- Work to be completed: Using the material below, return exactly the lines between the one holding "[61,1112,124,1129] [69,1164,157,1177] [316,1163,411,1181]" and the one holding "[65,455,220,467] The general", inclusive, and no others.

- Source data:

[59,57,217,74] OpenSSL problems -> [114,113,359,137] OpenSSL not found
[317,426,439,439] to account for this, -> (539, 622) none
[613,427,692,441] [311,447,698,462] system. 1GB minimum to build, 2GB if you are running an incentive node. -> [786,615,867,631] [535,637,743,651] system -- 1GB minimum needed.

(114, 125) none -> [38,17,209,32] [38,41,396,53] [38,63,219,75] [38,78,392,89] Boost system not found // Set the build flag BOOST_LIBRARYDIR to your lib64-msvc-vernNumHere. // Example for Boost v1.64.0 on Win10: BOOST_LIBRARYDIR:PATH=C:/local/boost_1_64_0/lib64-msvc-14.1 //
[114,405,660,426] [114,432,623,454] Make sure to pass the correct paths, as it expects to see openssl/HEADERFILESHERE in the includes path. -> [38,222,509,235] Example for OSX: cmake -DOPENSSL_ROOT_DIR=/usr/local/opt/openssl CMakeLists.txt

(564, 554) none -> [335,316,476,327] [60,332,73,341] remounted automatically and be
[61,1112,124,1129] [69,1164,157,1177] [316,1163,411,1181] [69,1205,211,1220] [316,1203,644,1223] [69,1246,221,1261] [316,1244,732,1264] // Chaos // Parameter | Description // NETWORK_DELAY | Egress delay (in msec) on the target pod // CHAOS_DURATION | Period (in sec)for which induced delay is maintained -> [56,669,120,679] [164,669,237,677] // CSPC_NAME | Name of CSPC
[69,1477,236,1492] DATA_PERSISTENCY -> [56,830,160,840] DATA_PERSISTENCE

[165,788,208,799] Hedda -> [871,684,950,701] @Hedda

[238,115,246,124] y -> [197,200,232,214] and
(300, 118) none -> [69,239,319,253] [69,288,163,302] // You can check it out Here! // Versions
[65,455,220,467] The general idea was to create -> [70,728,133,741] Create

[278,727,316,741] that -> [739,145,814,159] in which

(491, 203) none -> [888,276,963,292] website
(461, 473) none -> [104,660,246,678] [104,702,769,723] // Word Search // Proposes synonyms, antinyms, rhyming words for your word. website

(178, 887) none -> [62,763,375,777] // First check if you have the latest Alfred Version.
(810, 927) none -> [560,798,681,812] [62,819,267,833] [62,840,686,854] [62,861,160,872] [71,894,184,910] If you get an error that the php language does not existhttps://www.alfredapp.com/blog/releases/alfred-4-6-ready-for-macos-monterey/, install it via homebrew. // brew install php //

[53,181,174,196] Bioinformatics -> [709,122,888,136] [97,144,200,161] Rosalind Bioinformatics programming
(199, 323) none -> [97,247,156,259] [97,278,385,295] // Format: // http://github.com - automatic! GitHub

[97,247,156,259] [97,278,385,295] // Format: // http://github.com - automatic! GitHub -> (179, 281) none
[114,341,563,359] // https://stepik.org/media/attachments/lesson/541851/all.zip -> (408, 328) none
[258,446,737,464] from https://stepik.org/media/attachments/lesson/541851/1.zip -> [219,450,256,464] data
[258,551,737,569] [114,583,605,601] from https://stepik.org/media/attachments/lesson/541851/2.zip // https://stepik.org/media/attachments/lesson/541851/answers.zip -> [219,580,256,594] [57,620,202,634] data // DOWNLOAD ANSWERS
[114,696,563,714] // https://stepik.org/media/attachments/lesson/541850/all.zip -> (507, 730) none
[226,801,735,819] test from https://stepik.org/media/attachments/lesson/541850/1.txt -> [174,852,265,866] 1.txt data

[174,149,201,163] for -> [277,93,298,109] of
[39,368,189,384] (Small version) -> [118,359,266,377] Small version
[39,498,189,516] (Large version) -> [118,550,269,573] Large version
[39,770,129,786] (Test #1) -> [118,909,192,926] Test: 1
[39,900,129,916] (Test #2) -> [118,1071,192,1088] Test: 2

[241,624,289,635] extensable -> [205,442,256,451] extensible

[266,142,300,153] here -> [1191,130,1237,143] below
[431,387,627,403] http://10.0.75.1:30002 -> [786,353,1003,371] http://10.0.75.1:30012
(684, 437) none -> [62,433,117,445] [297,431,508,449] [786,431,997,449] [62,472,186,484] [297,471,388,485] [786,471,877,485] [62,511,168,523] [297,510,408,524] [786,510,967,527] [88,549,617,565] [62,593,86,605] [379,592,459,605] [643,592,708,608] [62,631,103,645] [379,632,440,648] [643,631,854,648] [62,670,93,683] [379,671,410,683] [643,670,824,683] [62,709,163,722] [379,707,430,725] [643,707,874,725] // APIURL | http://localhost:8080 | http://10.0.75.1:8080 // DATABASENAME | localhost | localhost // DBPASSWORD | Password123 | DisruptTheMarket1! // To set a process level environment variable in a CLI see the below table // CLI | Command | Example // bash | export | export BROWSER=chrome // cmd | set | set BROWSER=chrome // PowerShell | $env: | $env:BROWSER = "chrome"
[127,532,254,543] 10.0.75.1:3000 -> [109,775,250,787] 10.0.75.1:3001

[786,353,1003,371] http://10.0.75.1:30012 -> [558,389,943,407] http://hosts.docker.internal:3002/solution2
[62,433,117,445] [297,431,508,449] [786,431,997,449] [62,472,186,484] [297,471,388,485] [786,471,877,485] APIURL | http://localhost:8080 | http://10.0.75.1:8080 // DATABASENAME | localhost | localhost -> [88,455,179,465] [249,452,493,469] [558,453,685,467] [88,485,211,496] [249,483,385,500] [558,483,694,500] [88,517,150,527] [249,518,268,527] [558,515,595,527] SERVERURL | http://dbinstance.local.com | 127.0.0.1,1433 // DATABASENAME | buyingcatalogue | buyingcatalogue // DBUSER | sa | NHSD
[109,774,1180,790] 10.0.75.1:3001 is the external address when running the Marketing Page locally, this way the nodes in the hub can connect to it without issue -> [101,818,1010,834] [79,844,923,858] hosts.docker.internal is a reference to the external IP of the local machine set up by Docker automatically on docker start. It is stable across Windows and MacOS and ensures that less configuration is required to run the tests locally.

- Task answer:
[61,1112,124,1129] [69,1164,157,1177] [316,1163,411,1181] [69,1205,211,1220] [316,1203,644,1223] [69,1246,221,1261] [316,1244,732,1264] // Chaos // Parameter | Description // NETWORK_DELAY | Egress delay (in msec) on the target pod // CHAOS_DURATION | Period (in sec)for which induced delay is maintained -> [56,669,120,679] [164,669,237,677] // CSPC_NAME | Name of CSPC
[69,1477,236,1492] DATA_PERSISTENCY -> [56,830,160,840] DATA_PERSISTENCE

[165,788,208,799] Hedda -> [871,684,950,701] @Hedda

[238,115,246,124] y -> [197,200,232,214] and
(300, 118) none -> [69,239,319,253] [69,288,163,302] // You can check it out Here! // Versions
[65,455,220,467] The general idea was to create -> [70,728,133,741] Create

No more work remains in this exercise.